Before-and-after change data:
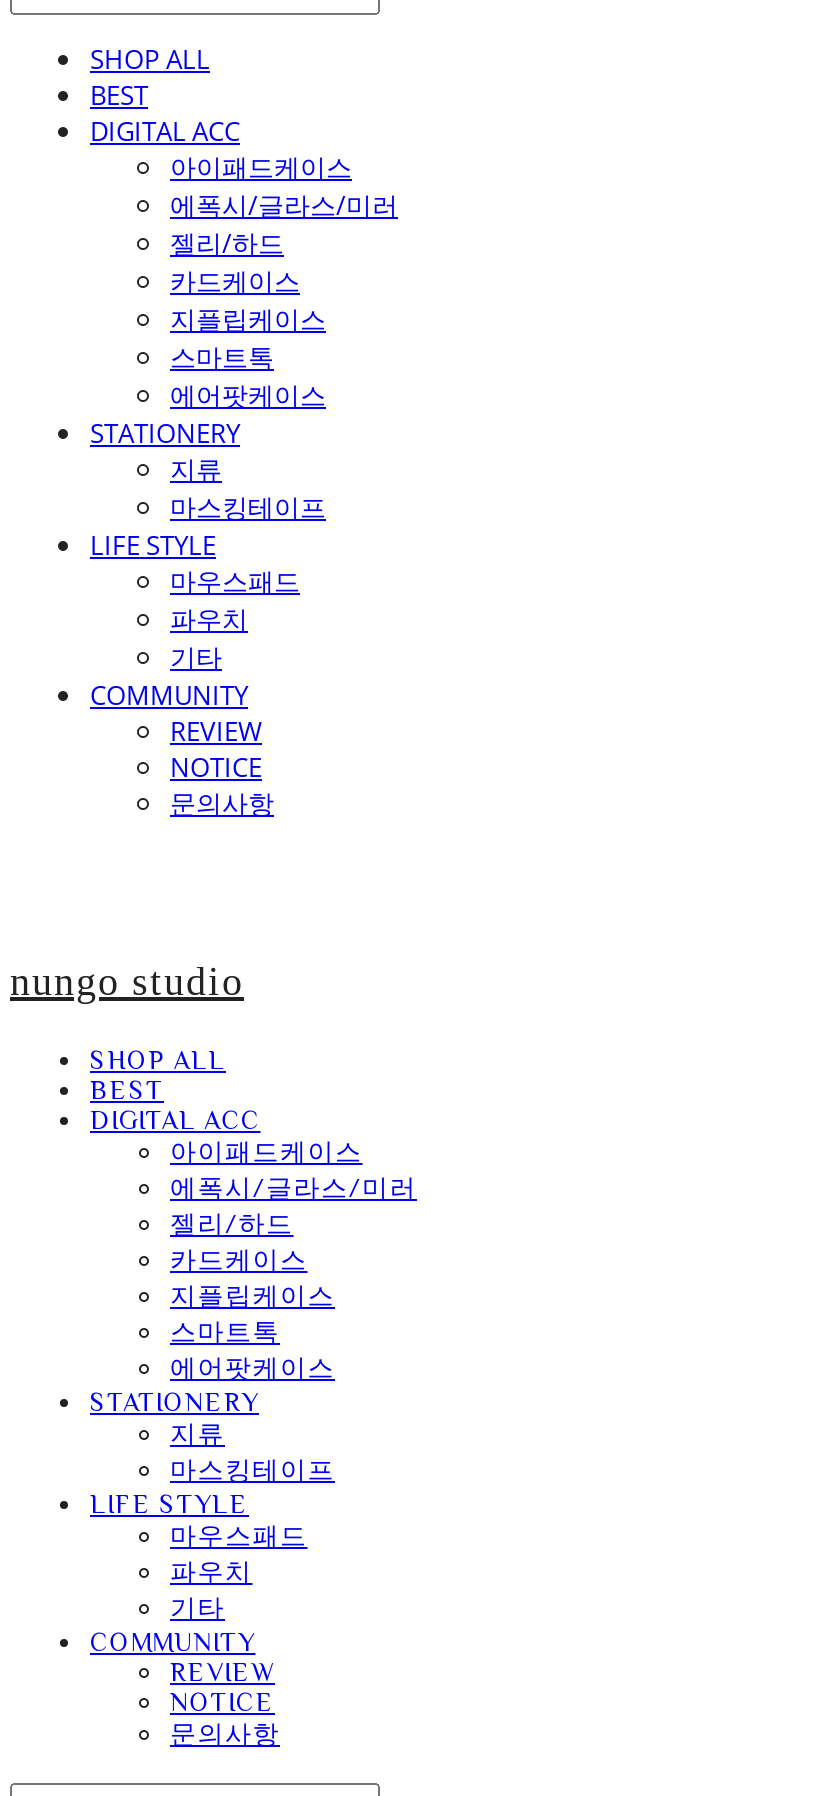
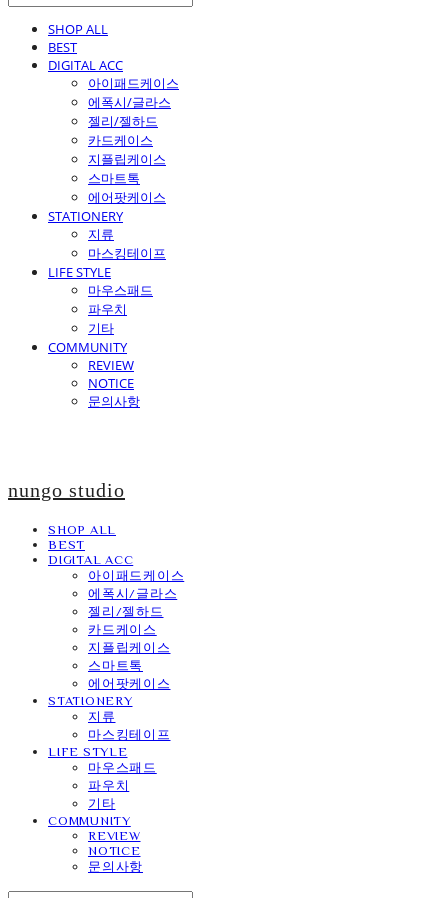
- 에폭시/글라스/미러
- 젤리/하드
+ 에폭시/글라스
+ 젤리/젤하드

- 에폭시/글라스/미러
- 젤리/하드
+ 에폭시/글라스
+ 젤리/젤하드
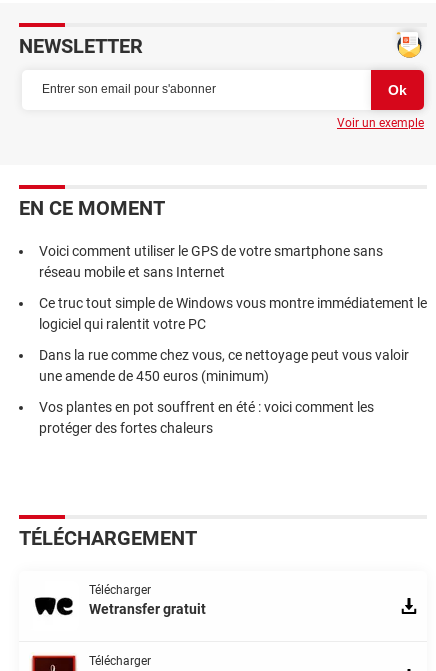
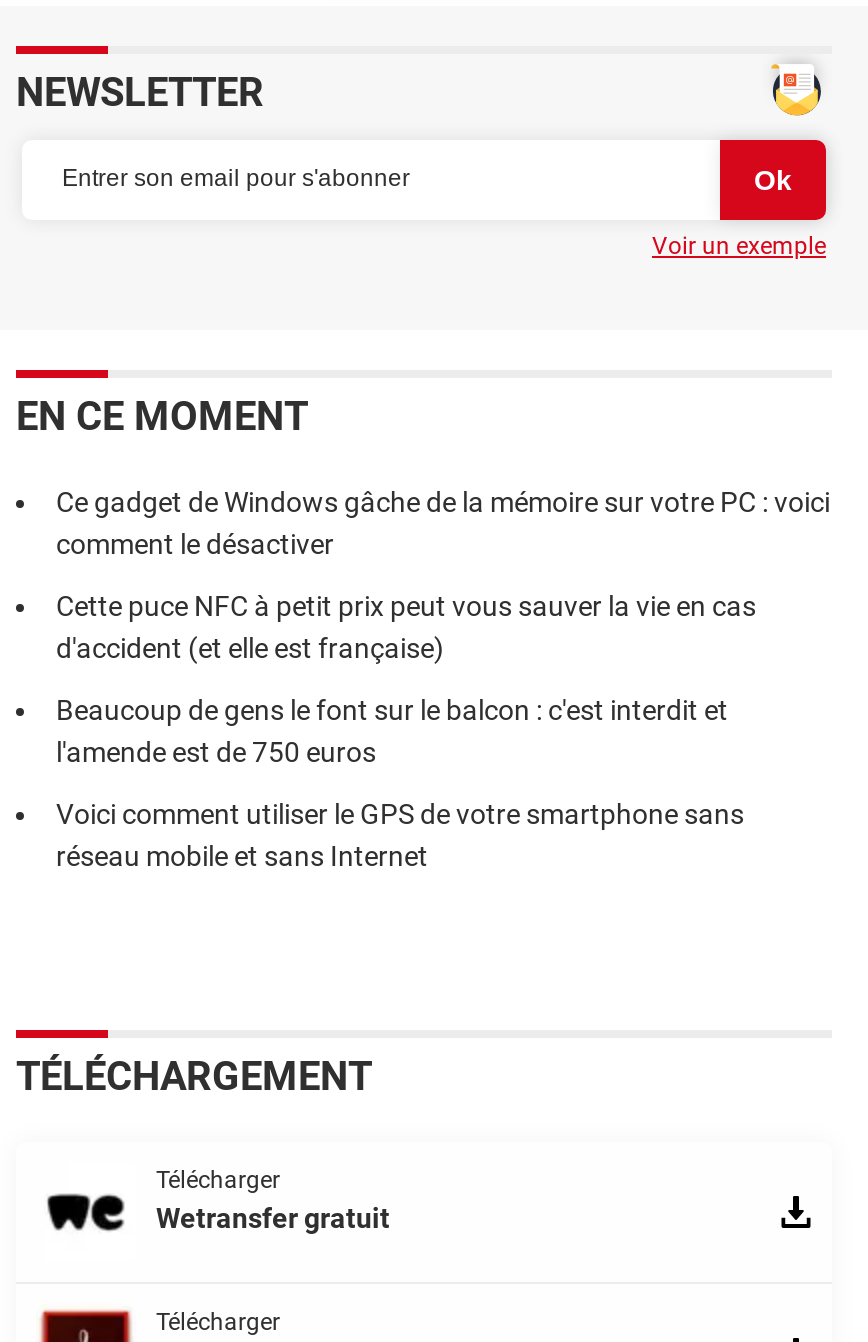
+ Ce gadget de Windows gâche de la mémoire sur votre PC : voici
+ comment le désactiver
+ Cette puce NFC à petit prix peut vous sauver la vie en cas
+ d'accident (et elle est française)
+ Beaucoup de gens le font sur le balcon : c'est interdit et
+ l'amende est de 750 euros

moved down: Voici comment utiliser le GPS de votre smartphone sans | réseau mobile et sans Internet

- Ce truc tout simple de Windows vous montre immédiatement le
- logiciel qui ralentit votre PC
- Dans la rue comme chez vous, ce nettoyage peut vous valoir
- une amende de 450 euros (minimum)
- Vos plantes en pot souffrent en été : voici comment les
- protéger des fortes chaleurs
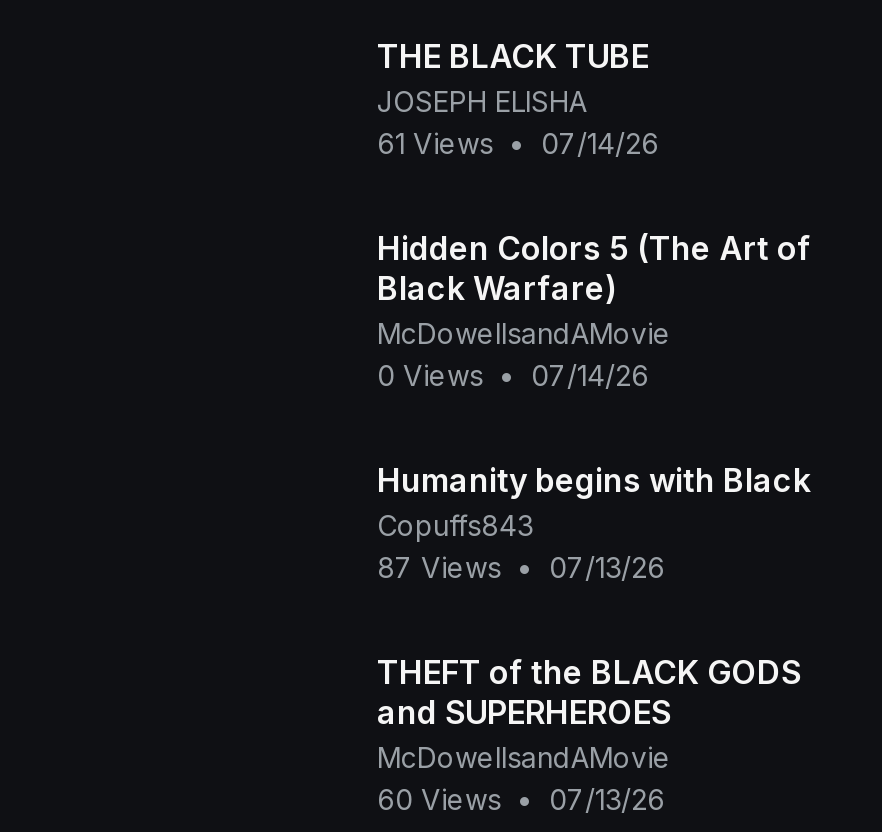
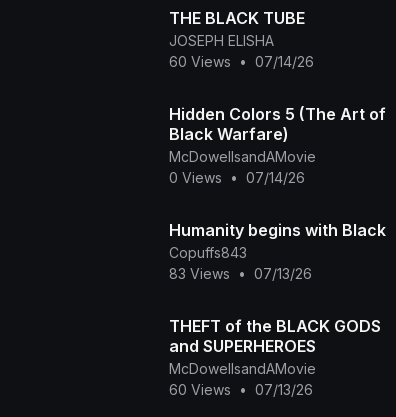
- 61 Views • 07/14/26
+ 60 Views • 07/14/26

- 87 Views • 07/13/26
+ 83 Views • 07/13/26
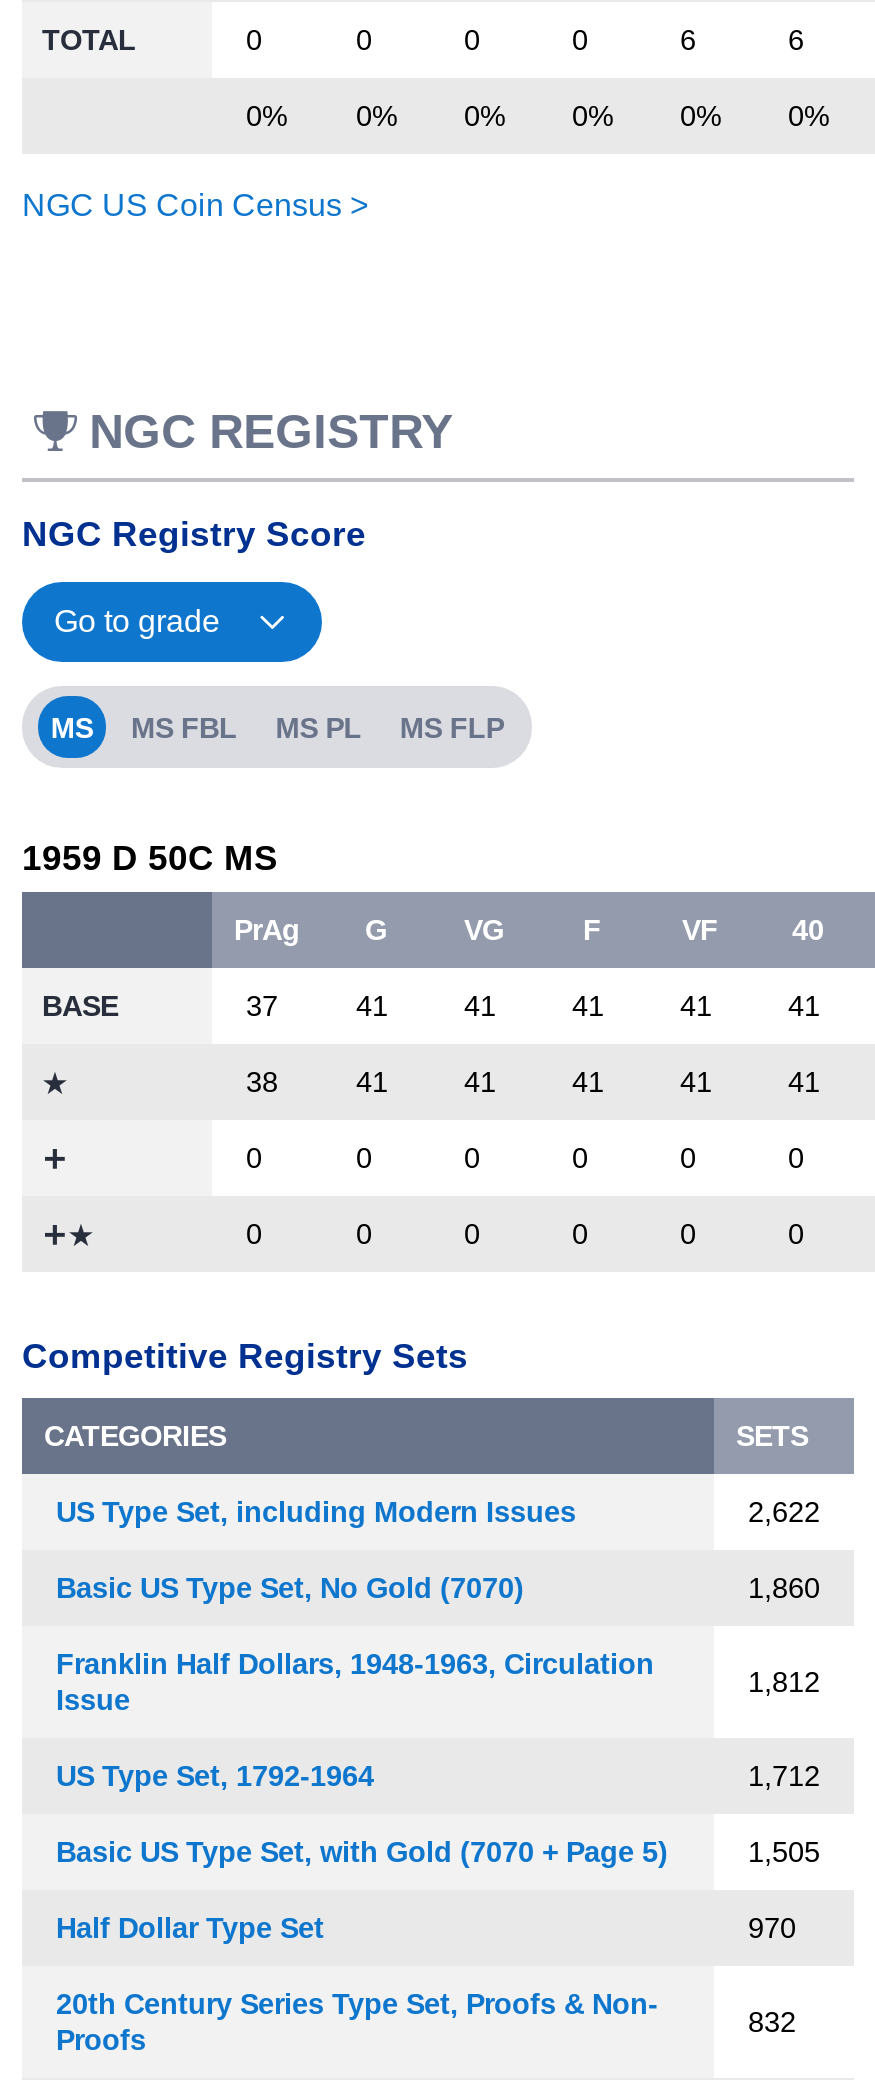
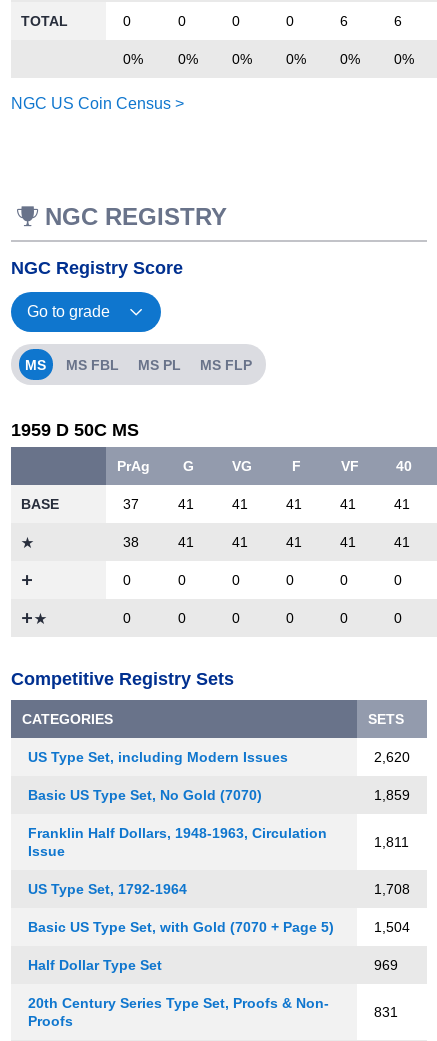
- 2,622
+ 2,620

- 1,860
+ 1,859

- 1,812
+ 1,811

- 1,712
+ 1,708

- 1,505
+ 1,504

- 970
+ 969

- 832
+ 831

• [Task prompt]: Determine how many lines of the records hold the word "comment", giving only that number.

• [Your solution]: 3